Auch bezüglich der Bildungsmöglichkeiten des Globalen Lernens auf Rucksackreisen im Globalen Süden zeichneten sich Potentiale wie auch Risiken ab. Einerseits bieten die Auslandsaufenthalte vielfältige Gelegenheiten, um die emotionale Verbundenheit zur Bedeutung von Nachhaltigkeit zu stärken. Hierzu zählt u.a. das intensive Naturerleben, das Ausprobieren von reduziertem Besitz, das Wahrnehmen globaler ökologischer und sozialer Herausforderungen wie Armut oder der Müllproblematik sowie das Kennenlernen verschiedener Perspektiven, Religionen und Kulturen. Backpackingreisen bergen somit die Chance, die Perspektiven der jungen Reisenden um eine globale Komponente zu erweitern. Die lebhaften, häufig emotionalen Erfahrungen vermögen die persönliche Identifikation mit der Relevanz von Nachhaltiger Entwicklung zu festigen, was als notwendige Grundlage für den Aufbau von sozial-ökologischen Handlungen und Einstellungen betrachtet wird. In Anlehnung an das Konzept des ,,didaktischen Würfel des Globalen Lernens“ können die Backpackingreisen dazu dienen, die für die sozial-ökologische Transformation riskante Konzentration von Individuen auf den persönlichen Nahbereich zu verringern.
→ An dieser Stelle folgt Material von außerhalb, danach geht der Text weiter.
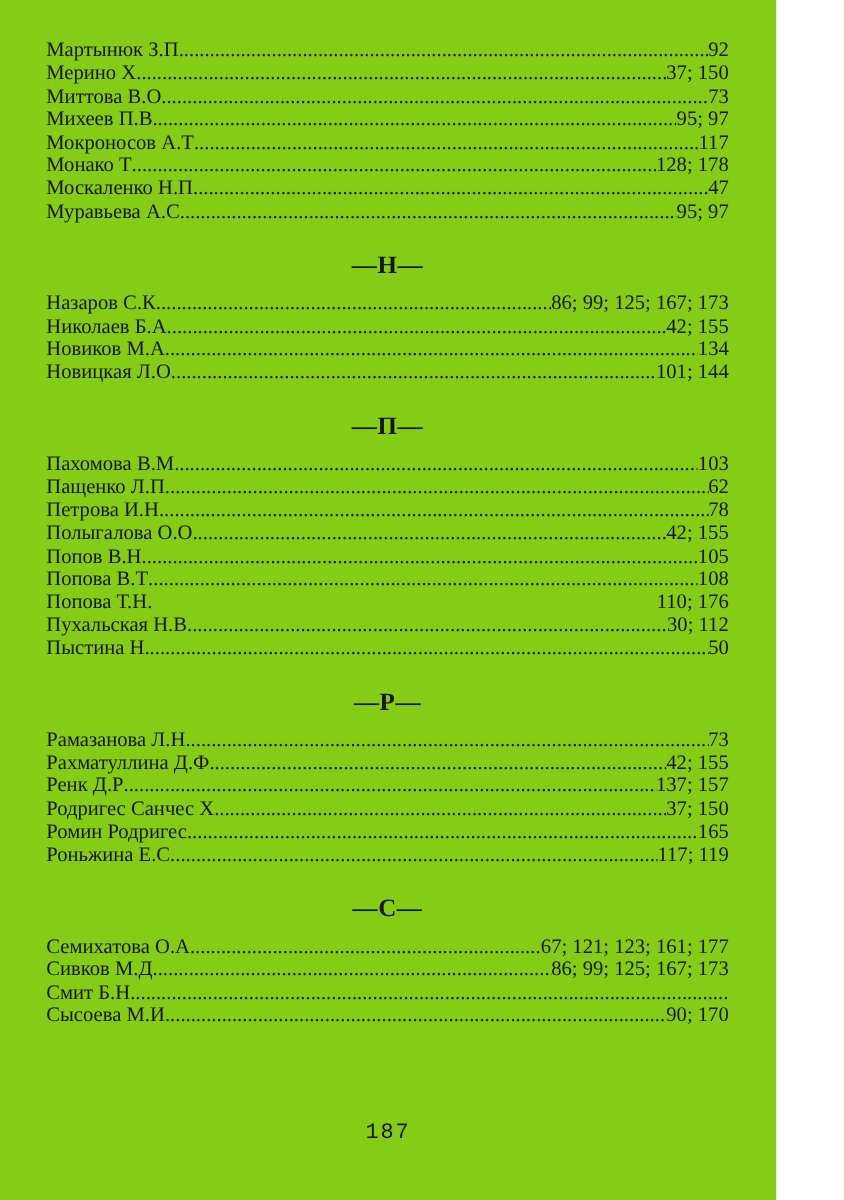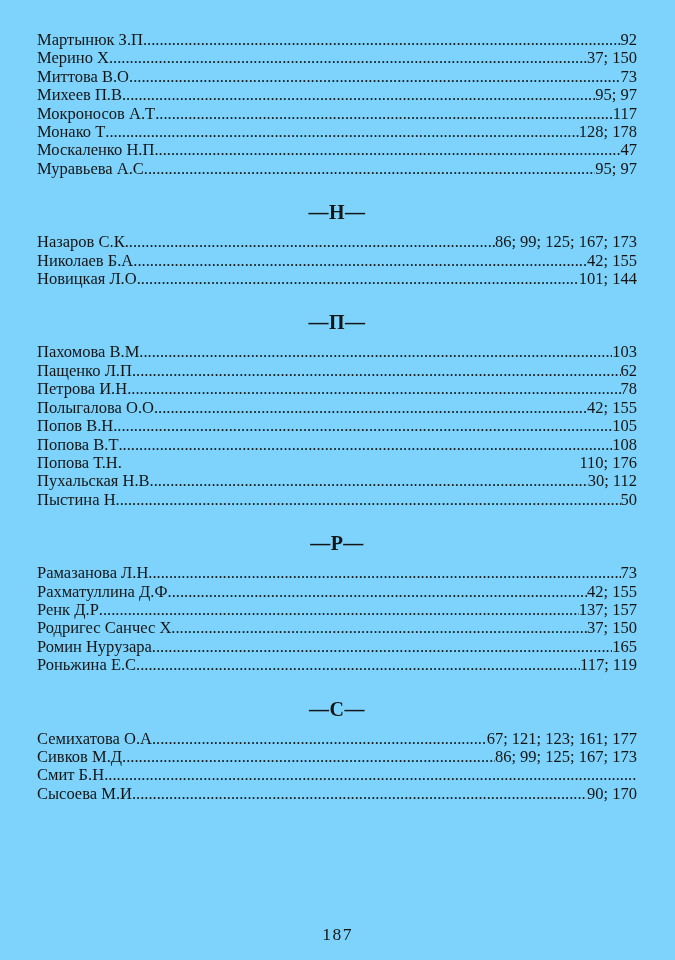--- a/index.html
+++ b/index.html
@@ -2,23 +2,23 @@
 <html><head>
 <meta charset="utf-8">
 <style>
   html, body {
     margin: 0;
     padding: 0;
     background: #ffffff;
   }
   .page {
     position: relative;
-    width: 675px;
+    width: 621px;
     height: 960px;
-    background: #7dd3fc;
+    background: #84cc16;
     overflow: hidden;
     font-family: "Liberation Serif", serif;
     color: #151515;
   }
   .index {
     position: absolute;
     top: 31px;
     left: 37px;
     right: 38px;
   }
@@ -52,26 +52,27 @@
   .section-header {
     text-align: center;
     font-weight: bold;
     font-size: 20px;
     line-height: 20px;
     margin: 24px 0 11px 0;
     letter-spacing: 0.5px;
   }
   .page-number {
     position: absolute;
-    top: 924px;
+    top: 896px;
     left: 0;
     right: 0;
     text-align: center;
     font-size: 17.5px;
     letter-spacing: 1.5px;
+    font-family: Liberation Mono, monospace;
   }
 </style>
 </head>
 <body>
 
 <div class="page">
   <main class="index">
       <div class="entry">
         <span class="name">Мартынюк З.П</span>
         <span class="leader"></span>
@@ -117,20 +118,25 @@
         <span class="name">Назаров С.К</span>
         <span class="leader"></span>
         <span class="pages">86; 99; 125; 167; 173</span>
       </div>
       <div class="entry">
         <span class="name">Николаев Б.А. </span>
         <span class="leader"></span>
         <span class="pages">42; 155</span>
       </div>
       <div class="entry">
+        <span class="name">Новиков М.А. </span>
+        <span class="leader"></span>
+        <span class="pages">134</span>
+      </div>
+      <div class="entry">
         <span class="name">Новицкая Л.О. </span>
         <span class="leader"></span>
         <span class="pages">101; 144</span>
       </div>
       <div class="section-header">—П—</div>
       <div class="entry">
         <span class="name">Пахомова В.М. </span>
         <span class="leader"></span>
         <span class="pages">103</span>
       </div>
@@ -189,21 +195,21 @@
         <span class="name">Ренк Д.Р</span>
         <span class="leader"></span>
         <span class="pages">137; 157</span>
       </div>
       <div class="entry">
         <span class="name">Родригес Санчес Х. </span>
         <span class="leader"></span>
         <span class="pages">37; 150</span>
       </div>
       <div class="entry">
-        <span class="name">Ромин Нурузара</span>
+        <span class="name">Ромин Родригес</span>
         <span class="leader"></span>
         <span class="pages">165</span>
       </div>
       <div class="entry">
         <span class="name">Роньжина Е.С</span>
         <span class="leader"></span>
         <span class="pages">117; 119</span>
       </div>
       <div class="section-header">—С—</div>
       <div class="entry">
Jedoch offenbarte die Analyse auch Risiken hinsichtlich der Förderung von nachhaltigen Einstellungen und Verhaltensweisen. So reicht die ledigliche Wahrnehmung von Umweltproblematiken nicht zur Transformation des eigenen Handelns aus, vielmehr muss den Reisenden die diesbezügliche Bedeutung des eigenen Handelns bewusst sein. Des Weiteren ist Raum zur Reflexion von Nöten, um die konkreten Erlebnisse in den Kontext der Nachhaltigen Entwicklung zu abstrahieren und folglich von jenen Erkenntnissen eigene Handlungsweisen abzuleiten. Die Analyse von ethnologischen Studien wies mehrfach auf die Tendenz von Backpacker*Innen zur Verleugnung von globalen Zusammenhängen hinter den beobachteten Phänomenen hin. So schreiben diese in vielen Fällen die Verantwortung für soziale und ökologische Herausforderungen umfassend den Menschen im Globalen Süden zu. Jene Haltung ist dadurch zu begründen, dass die BackpackerInnen zwar die Auswirkungen jener Probleme wahrnehmen können. Die hinter diesen zugrundeliegenden Ursachen sind jedoch in vielen Fällen deutlich zu komplex und transnational verortet, weswegen sie nicht mit bloßem Auge erfasst werden können. Der Rückgriff auf einfache Erklärungen und Lösungswege ist daher als Reaktion auf zu diffizile Sachverhalte nicht selten.
Aus diesem Grund erweist es sich als sinnvoll, die Reiseerfahrungen durch ein pädagogisches Angebot mit Informationen und Reflexionsanregungen zu ergänzen. So kann den Risiken entgegengewirkt werden und die mannigfaltigen Chancen ausgeschöpft werden. Die Symbiose aus den Reiseerfahrungen und einer pädagogischen Begleitung, welche Informationen und Reflexionsanregungen bietet, können somit Bildungserfahrungen bereitstellen, welche dem Charakter des Globalen Lernens entsprechen und den Aufbau von nachhaltigen Lebensweisen zu fördern vermögen.